Input
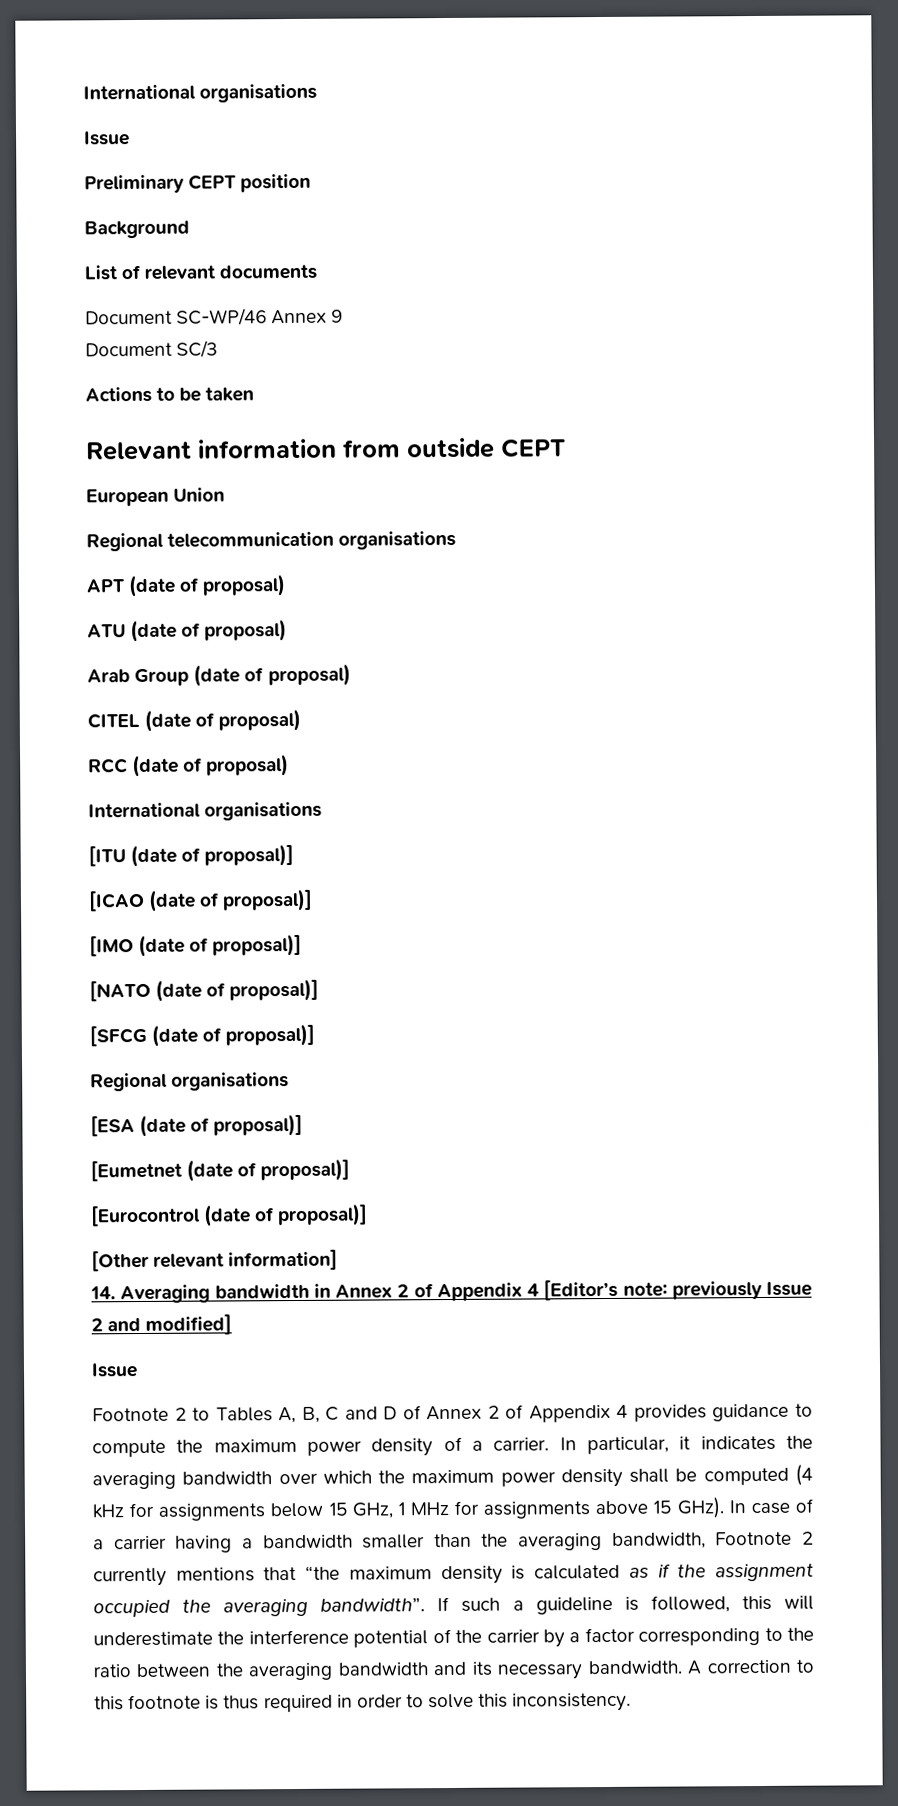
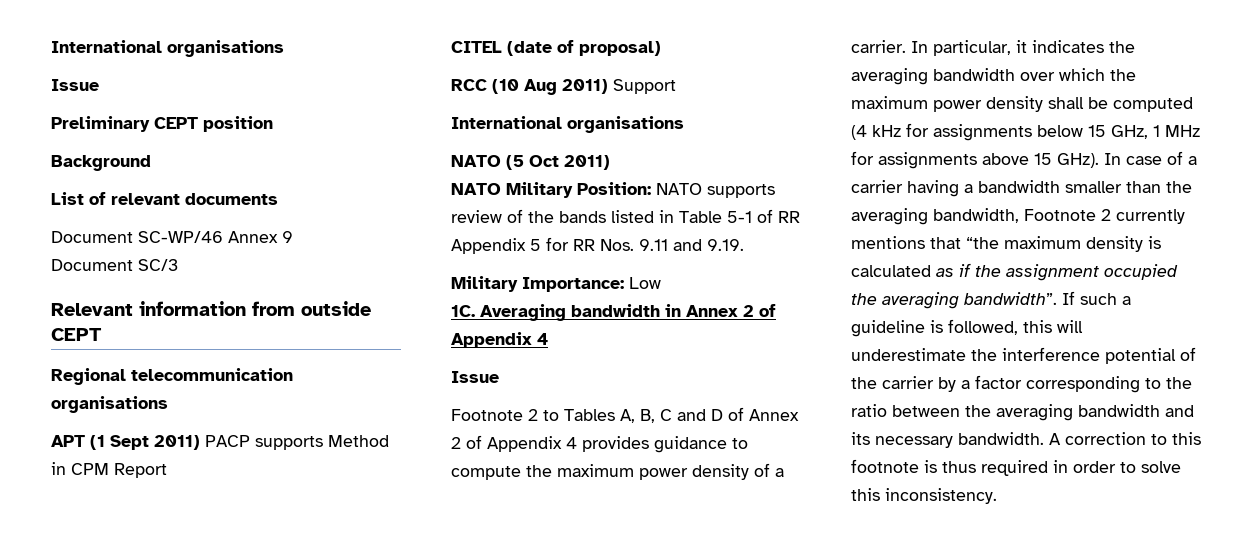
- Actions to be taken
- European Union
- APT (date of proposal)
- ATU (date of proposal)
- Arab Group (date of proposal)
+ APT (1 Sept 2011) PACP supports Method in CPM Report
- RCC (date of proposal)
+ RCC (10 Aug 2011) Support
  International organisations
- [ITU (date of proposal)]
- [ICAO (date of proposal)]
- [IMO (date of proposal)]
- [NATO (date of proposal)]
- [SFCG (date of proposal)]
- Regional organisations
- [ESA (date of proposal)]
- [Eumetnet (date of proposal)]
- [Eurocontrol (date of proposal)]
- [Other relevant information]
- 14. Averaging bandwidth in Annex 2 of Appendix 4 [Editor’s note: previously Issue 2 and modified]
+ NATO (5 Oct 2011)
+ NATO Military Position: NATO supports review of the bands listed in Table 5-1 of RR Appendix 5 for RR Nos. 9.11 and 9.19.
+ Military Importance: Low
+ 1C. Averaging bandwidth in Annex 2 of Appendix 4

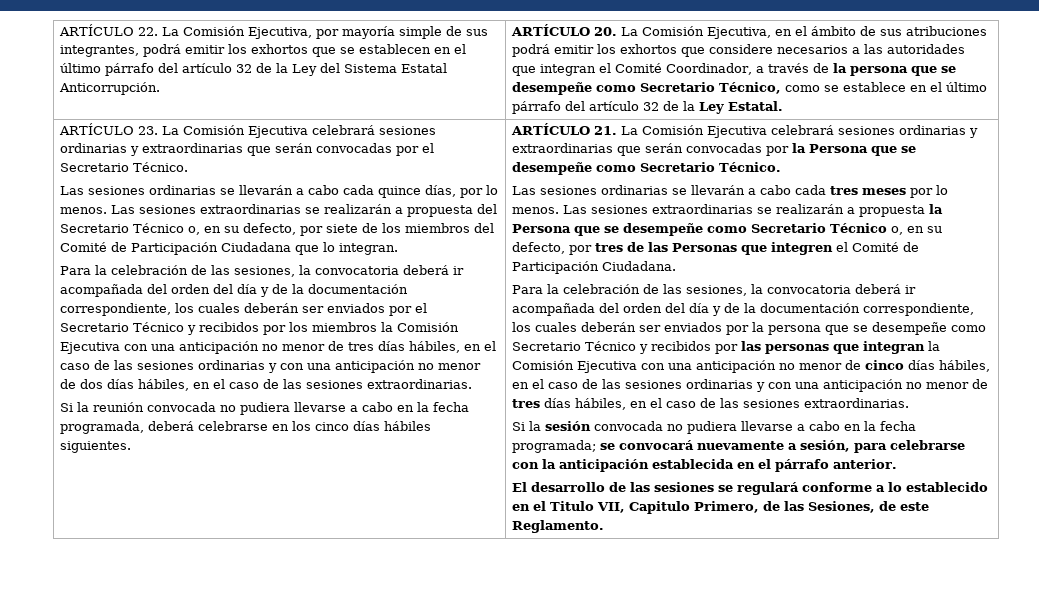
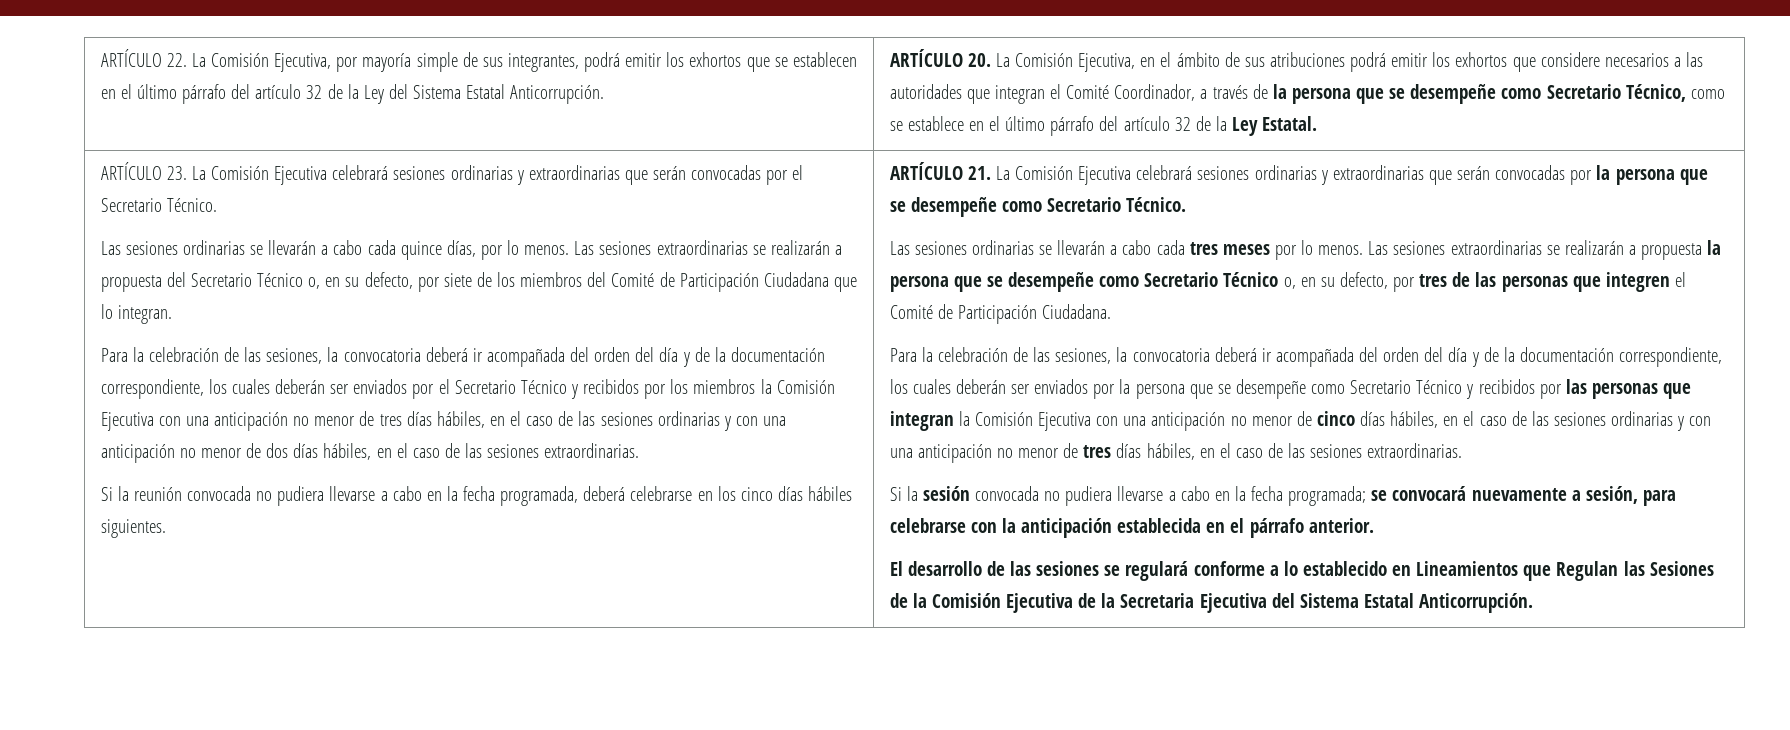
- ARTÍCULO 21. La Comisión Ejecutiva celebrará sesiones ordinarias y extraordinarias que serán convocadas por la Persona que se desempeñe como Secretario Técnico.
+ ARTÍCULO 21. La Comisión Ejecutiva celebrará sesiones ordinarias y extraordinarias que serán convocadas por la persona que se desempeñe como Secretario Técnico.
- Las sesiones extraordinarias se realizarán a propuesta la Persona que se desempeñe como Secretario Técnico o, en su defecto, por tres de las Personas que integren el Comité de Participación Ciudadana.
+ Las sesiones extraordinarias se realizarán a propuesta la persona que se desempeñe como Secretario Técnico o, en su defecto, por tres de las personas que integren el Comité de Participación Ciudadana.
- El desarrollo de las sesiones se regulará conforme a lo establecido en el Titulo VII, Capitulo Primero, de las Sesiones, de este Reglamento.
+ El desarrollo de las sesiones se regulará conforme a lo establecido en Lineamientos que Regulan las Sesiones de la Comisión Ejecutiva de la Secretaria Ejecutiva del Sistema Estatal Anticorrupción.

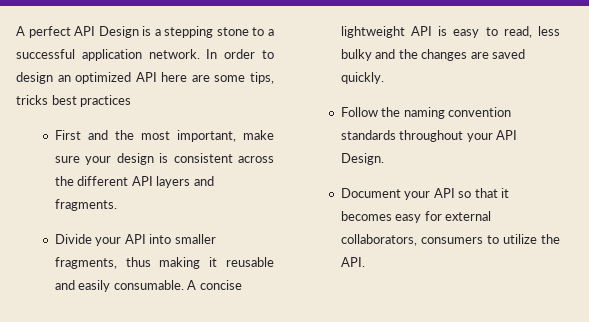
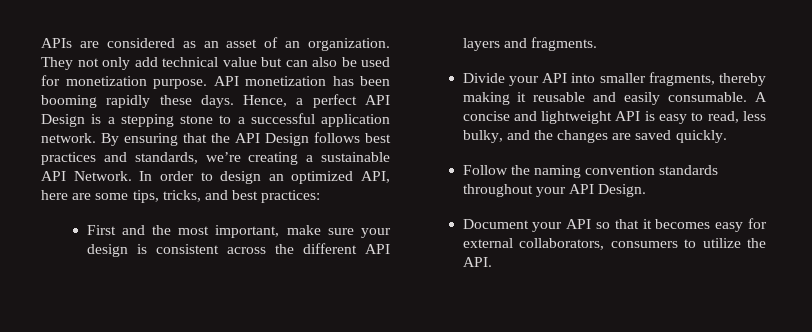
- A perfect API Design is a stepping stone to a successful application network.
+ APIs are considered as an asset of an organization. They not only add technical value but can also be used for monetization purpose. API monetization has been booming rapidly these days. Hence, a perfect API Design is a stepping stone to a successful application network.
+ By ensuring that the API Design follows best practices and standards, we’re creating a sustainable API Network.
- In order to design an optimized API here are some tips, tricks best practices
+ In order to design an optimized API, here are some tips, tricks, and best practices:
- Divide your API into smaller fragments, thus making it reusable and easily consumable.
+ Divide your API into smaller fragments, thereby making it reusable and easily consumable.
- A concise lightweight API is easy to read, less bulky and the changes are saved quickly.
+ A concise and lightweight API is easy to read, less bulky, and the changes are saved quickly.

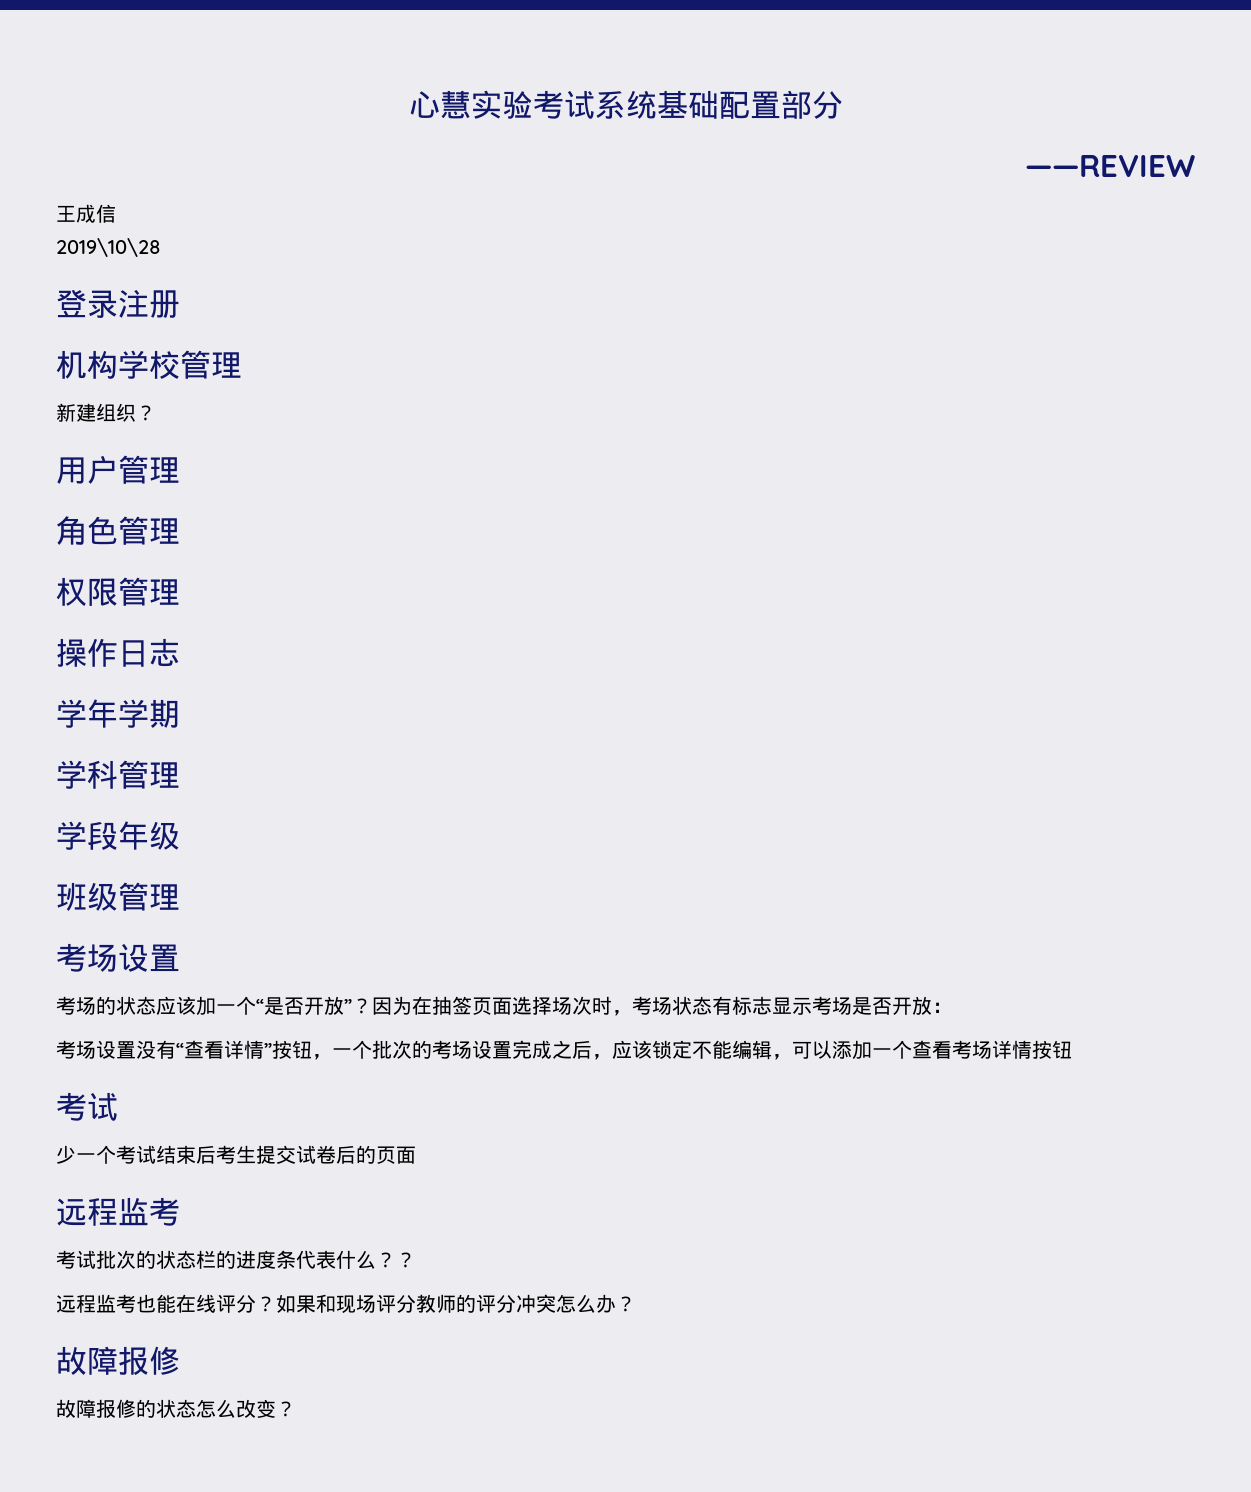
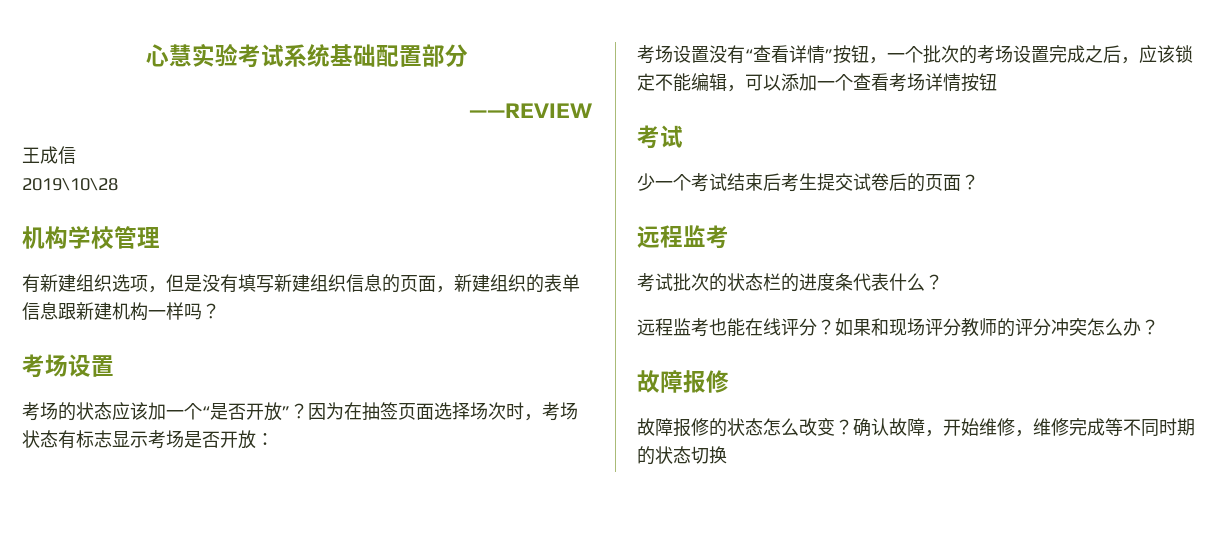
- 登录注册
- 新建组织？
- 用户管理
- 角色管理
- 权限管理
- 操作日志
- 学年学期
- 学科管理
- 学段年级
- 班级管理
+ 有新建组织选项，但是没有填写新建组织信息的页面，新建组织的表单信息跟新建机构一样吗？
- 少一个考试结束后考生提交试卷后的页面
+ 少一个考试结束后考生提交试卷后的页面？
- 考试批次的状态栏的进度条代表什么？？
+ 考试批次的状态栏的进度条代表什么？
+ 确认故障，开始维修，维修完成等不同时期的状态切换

Task prompt
Please work out how many lines in the listing above contain the string "Comité", and answer with that number only.

Response to the exercise
2